It is characteristic of journalists to move towards simplification, they have few words to enhance their point of view. However it is often inappropriate to take firm positions on the clinical study results and this is especially true in NASH.

Declare that a clinical trial is a success or a failure simply because the endpoint defined at the beginning of the study was not achieved without taking into account all the parameters and context of the study is a big mistake.

A success in a poorly conducted study, not respecting the elementary rules of non-interaction with other drugs, having been prematurely ended and the results are absolutely not reproduced in a subsequent study, much like a success in trompe l ' oeuil.

Conversely, an apparent failure can turn into success when the disease-defining criteria defined by the regulatory agencies operate retrospectively.

It is please I invite you to read the following lines to realize a Manichean approach to reading clinical trial in NASH can lead you to make bad investments.


Many analysts don’t understand what is special in the NASH clinical trials.

It is an emerging disease, not a well defined one, so the definition of the disease is smoothly modified every year and the regulatory endpoints are also modified to follow the scientific knowledge.

A first example, INTERCEPT in FLINT.

Despite they didn't followed the basic standards rules of clinical studies (26% of patients started medication (statins) impacting the disease DURING the study and were not removed from the results), It was announced that they reached their primary endpoint (2 points decrease of NAS score without fibrosis worsening). 

Following basic analysis, it is a success, but in the real world it is not so evident because : 

- The FLINT study’s bias are numerous.

- The FLINT results have been contradicted by the Japanese study

- The target they reached is not anymore the target to reach.

The FDA announced clearly that NASH reversion without fibrosis worsening was now the target to reach and ICPT who had this endpoint as secondary in the FLINT trial was unable to reach it despite they counted patients who did not have NASH at the beginning of the trial as cured patients in their results. (Read:  INTERCEPT'S STUDY CURIOSITIES)

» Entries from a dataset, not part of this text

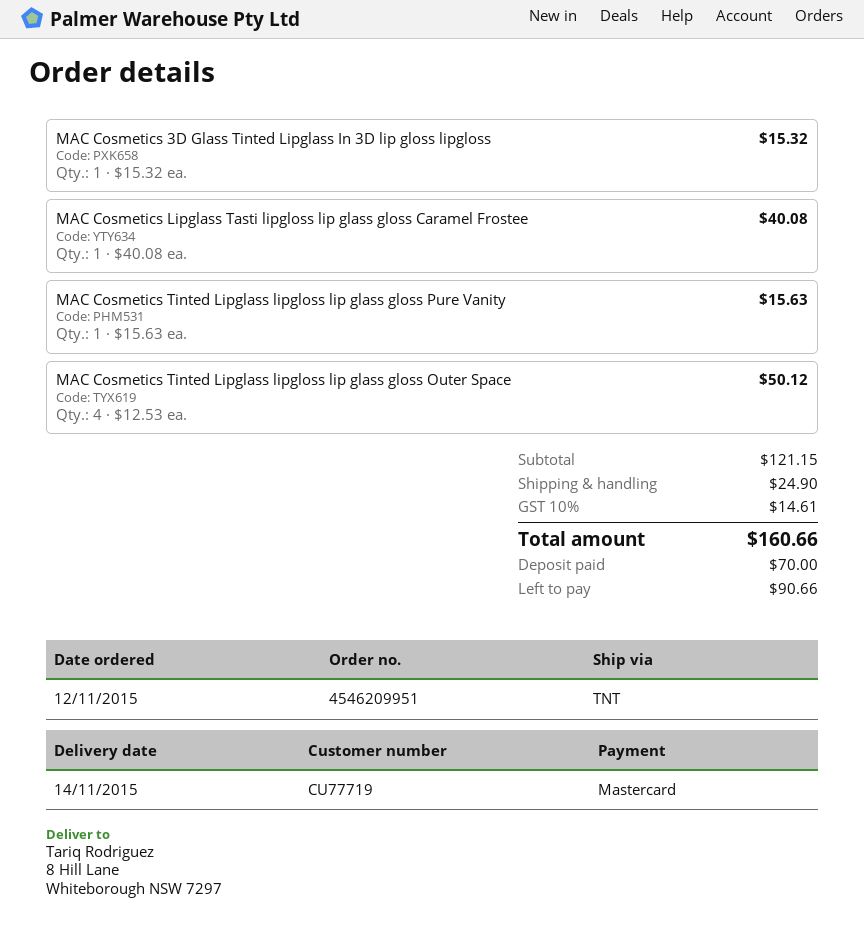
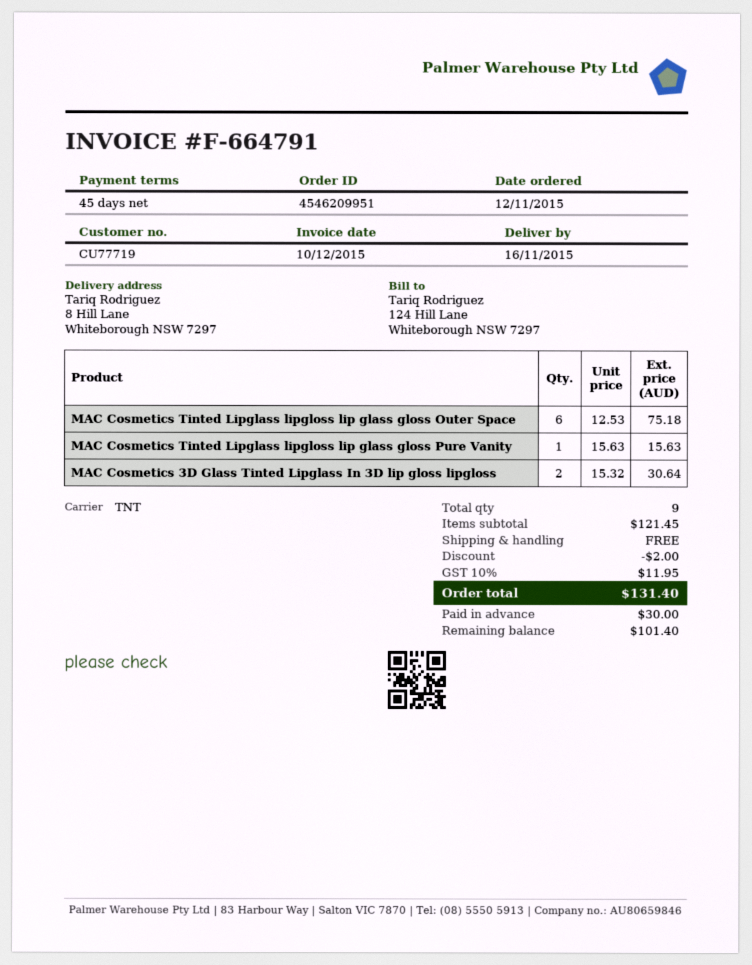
delivery date: 2015-11-14 -> 2015-11-16
MAC Cosmetics 3D Glass Tinted Lipglass In 3D lip gloss lipgloss: 1 x 15.32 = 15.32 -> 2 x 15.32 = 30.64
MAC Cosmetics Lipglass Tasti lipgloss lip glass gloss Caramel Frostee: 1 x 40.08 = 40.08 -> none
MAC Cosmetics Tinted Lipglass lipgloss lip glass gloss Outer Space: 4 x 12.53 = 50.12 -> 6 x 12.53 = 75.18
subtotal: 121.15 -> 121.45
discount: none -> 2.00
shipping: 24.90 -> 0.00
tax: 10% = 14.61 -> 10% = 11.95
total: 160.66 -> 131.40
deposit: 70.00 -> 30.00
balance: 90.66 -> 101.40

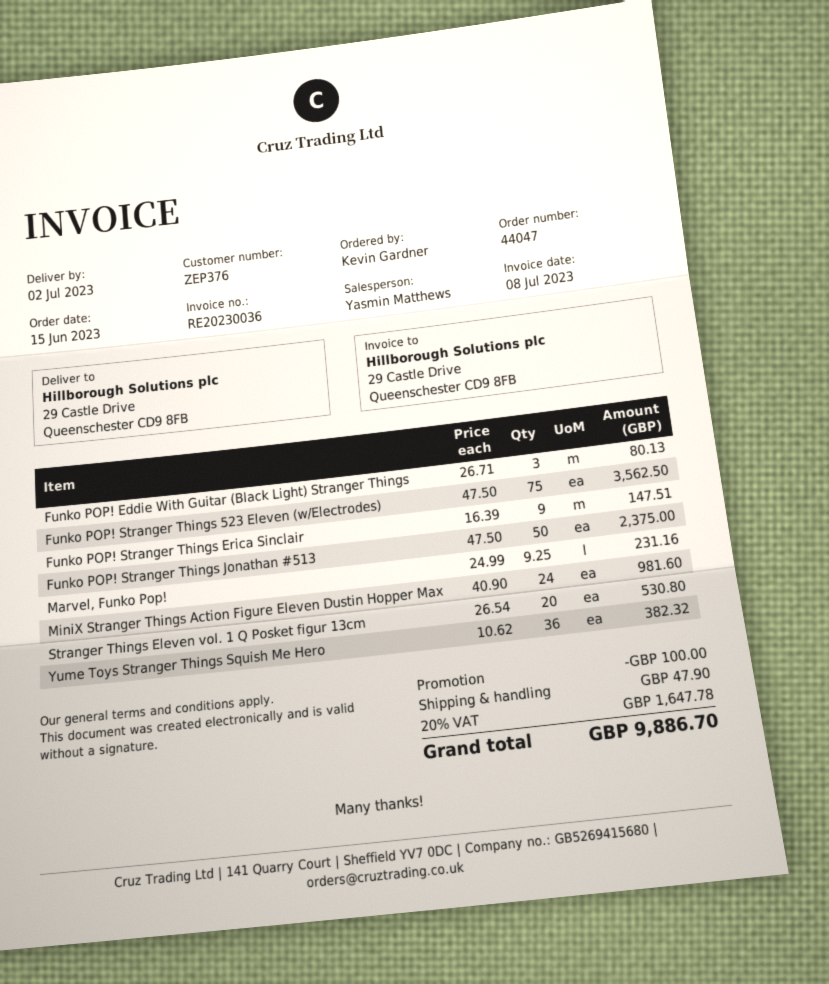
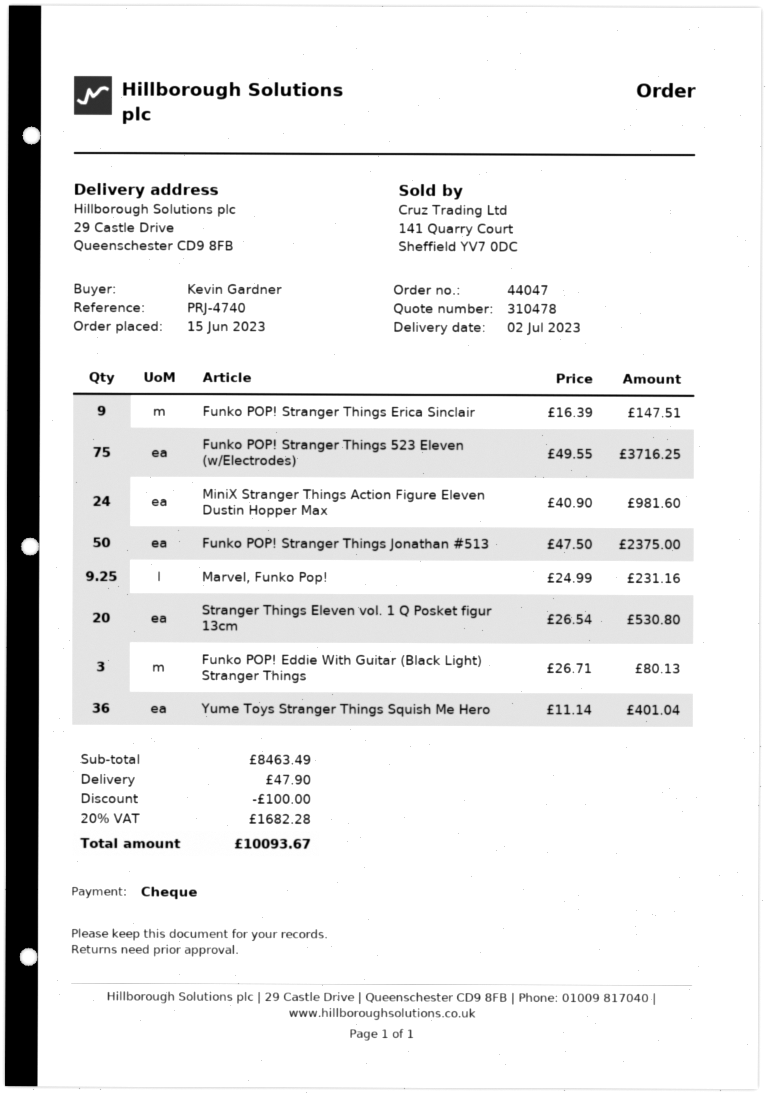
Funko POP! Stranger Things 523 Eleven (w/Electrodes): 75 x 47.50 = 3562.50 -> 75 x 49.55 = 3716.25
Yume Toys Stranger Things Squish Me Hero: 36 x 10.62 = 382.32 -> 36 x 11.14 = 401.04
tax: 20% = 1647.78 -> 20% = 1682.28
total: 9886.70 -> 10093.67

A second example, GENFIT in GOLDEN

The primary endpoint of the GOLDEN study was NASH reversion without worsening of fibrosis, an endpoint harder to reach. The study included patients  with a NAS score of 3 to 8 inclusive while Intercept trial excluded the NAS score <4. 

Indeed the NAS 3 group of patients (15%) who got a reversion under placebo  prevented GENFIT to have a statistically significant result in the entire population. This effect could have been anticipated because the false positives biopsy results are mathematically high in less advanced disease population. ( to see why, please read, BIOPSY IN QUESTION ! FALSE NEGATIVES  - FALSE POSITIVES ! A POPULARIZATION !)

Following basic analysis, it is a failure, but In July 2015, a new and stricter definition of the NASH reversion was proposed by the NASH Key opinion leaders and endorsed by the FDA. (To see the difference between the two definitions, please read, THE NEW DEFINITION OF NASH STRIKE THE NASH PLAYERS)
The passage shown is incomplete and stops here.